_Requirement_
Once the images are removed, repeat all of the entries exactly.

_Supplied records_
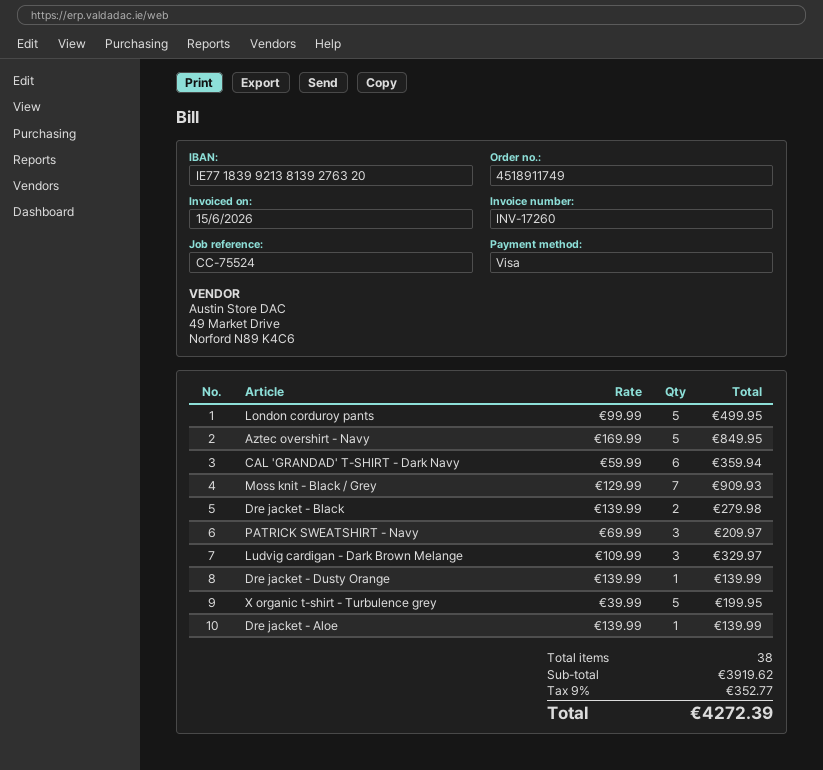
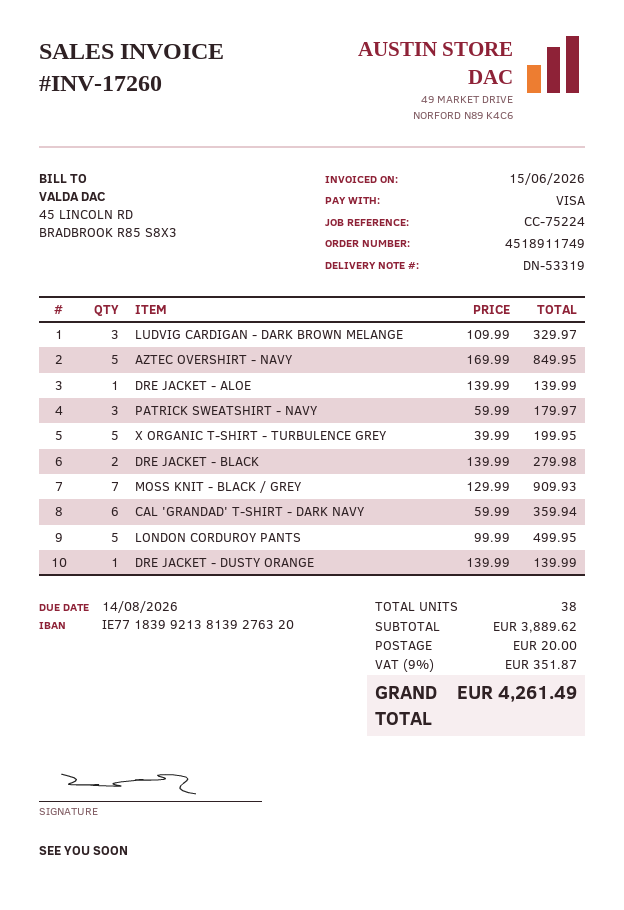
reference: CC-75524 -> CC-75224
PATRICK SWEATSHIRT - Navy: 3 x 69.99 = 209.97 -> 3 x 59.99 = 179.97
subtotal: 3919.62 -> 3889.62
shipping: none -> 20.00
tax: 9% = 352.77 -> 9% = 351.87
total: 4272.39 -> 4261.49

_Answer box_
reference: CC-75524 -> CC-75224
PATRICK SWEATSHIRT - Navy: 3 x 69.99 = 209.97 -> 3 x 59.99 = 179.97
subtotal: 3919.62 -> 3889.62
shipping: none -> 20.00
tax: 9% = 352.77 -> 9% = 351.87
total: 4272.39 -> 4261.49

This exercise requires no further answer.